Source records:
╭──

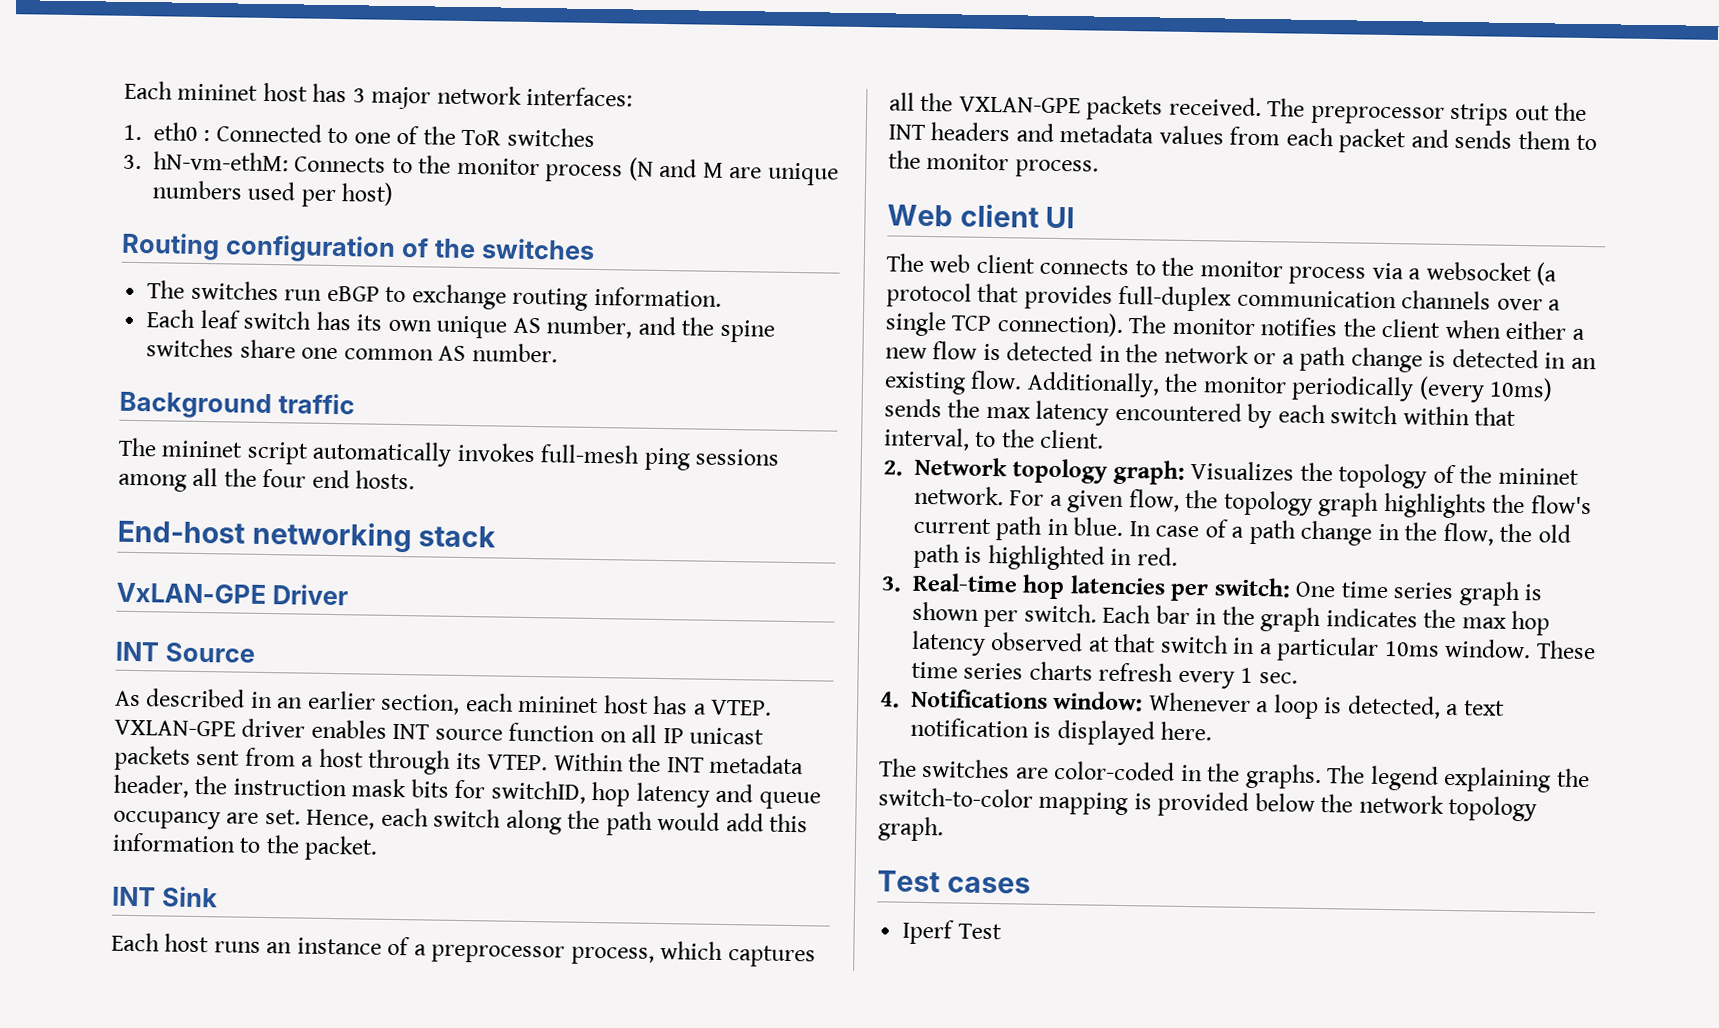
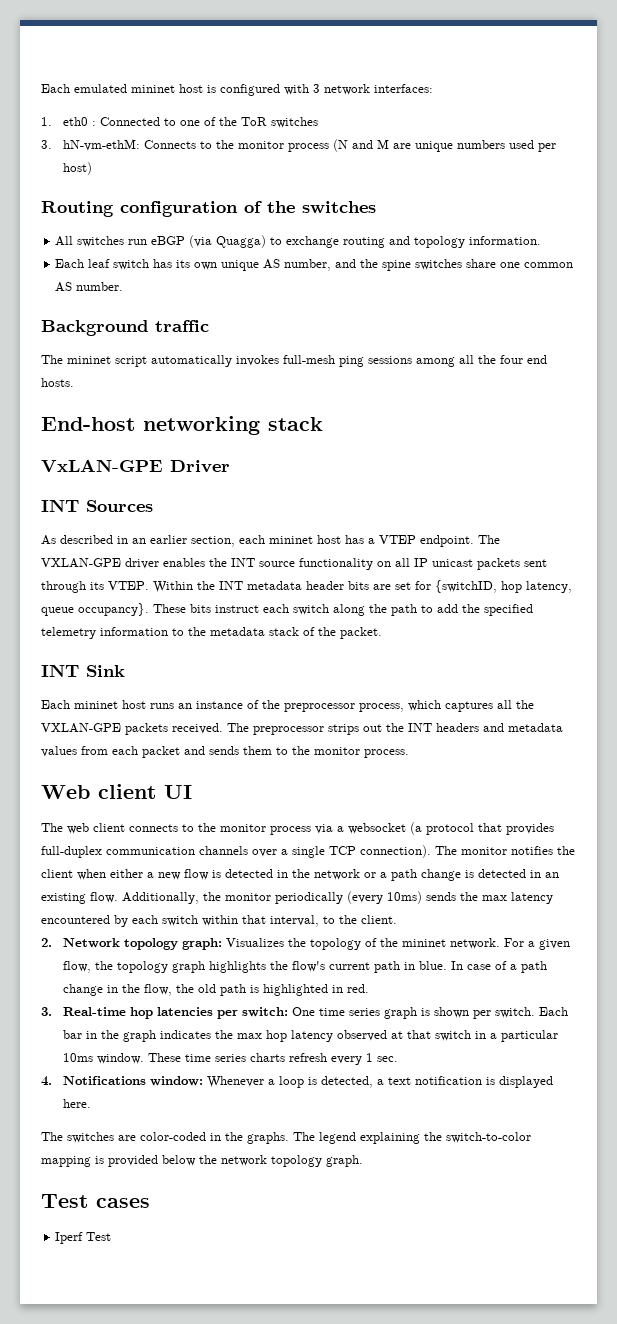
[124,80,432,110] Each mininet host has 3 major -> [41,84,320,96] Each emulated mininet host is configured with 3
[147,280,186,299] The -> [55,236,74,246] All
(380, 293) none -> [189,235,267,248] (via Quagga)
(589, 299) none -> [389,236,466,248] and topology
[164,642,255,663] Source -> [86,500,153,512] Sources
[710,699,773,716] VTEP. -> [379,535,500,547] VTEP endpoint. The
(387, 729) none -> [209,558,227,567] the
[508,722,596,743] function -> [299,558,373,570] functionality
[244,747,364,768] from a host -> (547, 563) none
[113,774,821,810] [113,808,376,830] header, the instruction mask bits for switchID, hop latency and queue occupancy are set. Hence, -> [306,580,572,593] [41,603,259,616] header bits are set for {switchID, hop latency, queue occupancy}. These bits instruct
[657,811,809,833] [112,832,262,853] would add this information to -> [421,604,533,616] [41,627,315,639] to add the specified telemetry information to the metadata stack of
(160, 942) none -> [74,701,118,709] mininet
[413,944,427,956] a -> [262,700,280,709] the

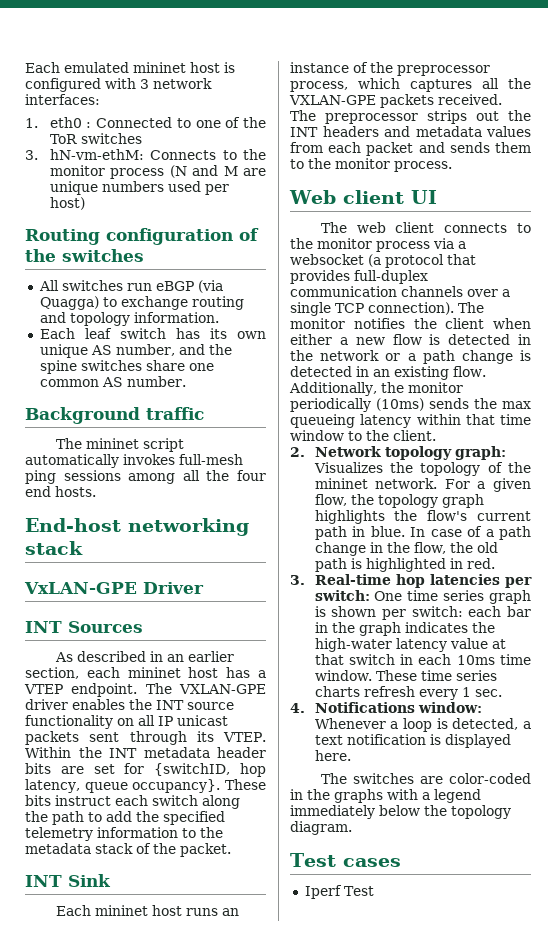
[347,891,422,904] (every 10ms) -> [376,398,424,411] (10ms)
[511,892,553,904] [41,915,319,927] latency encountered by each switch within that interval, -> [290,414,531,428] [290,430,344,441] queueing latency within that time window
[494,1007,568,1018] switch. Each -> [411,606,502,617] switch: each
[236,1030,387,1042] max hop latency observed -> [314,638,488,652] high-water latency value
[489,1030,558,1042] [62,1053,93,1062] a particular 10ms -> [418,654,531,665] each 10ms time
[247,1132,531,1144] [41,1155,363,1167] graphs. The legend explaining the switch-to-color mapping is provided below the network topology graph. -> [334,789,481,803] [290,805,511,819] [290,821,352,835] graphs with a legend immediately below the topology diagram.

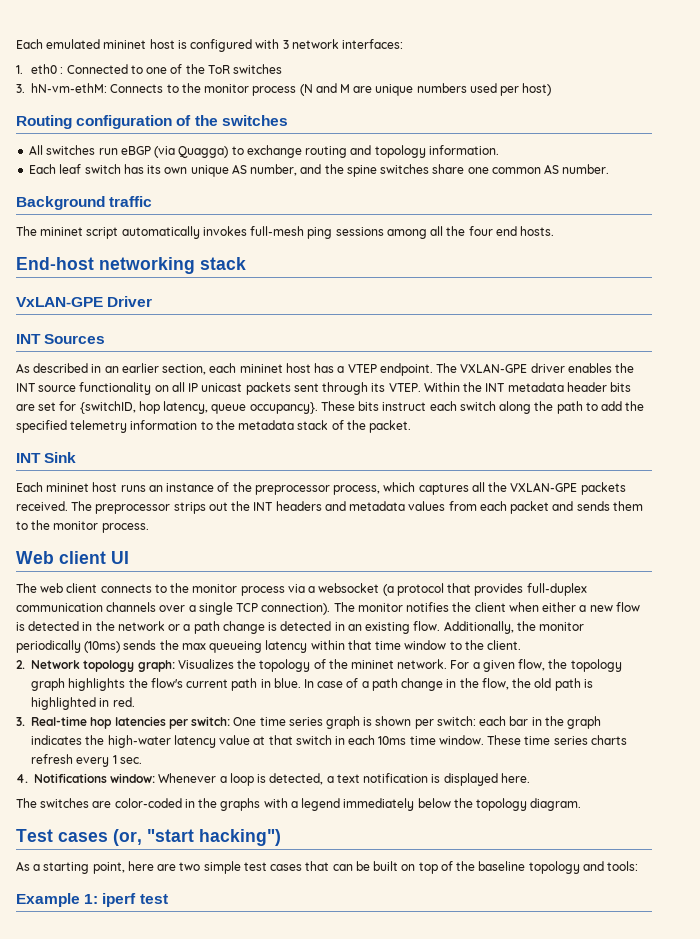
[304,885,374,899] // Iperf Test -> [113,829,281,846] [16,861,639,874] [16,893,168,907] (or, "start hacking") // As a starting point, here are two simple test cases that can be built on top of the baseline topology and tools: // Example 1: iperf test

╰──

» **REQUIREMENT**
The reply should hold the lines from the top of the records through the line containing "[164,642,255,663] Source ->", reproduced exactly, and no pictures.

» **OUTPUT OF THE EXERCISE**
[124,80,432,110] Each mininet host has 3 major -> [41,84,320,96] Each emulated mininet host is configured with 3
[147,280,186,299] The -> [55,236,74,246] All
(380, 293) none -> [189,235,267,248] (via Quagga)
(589, 299) none -> [389,236,466,248] and topology
[164,642,255,663] Source -> [86,500,153,512] Sources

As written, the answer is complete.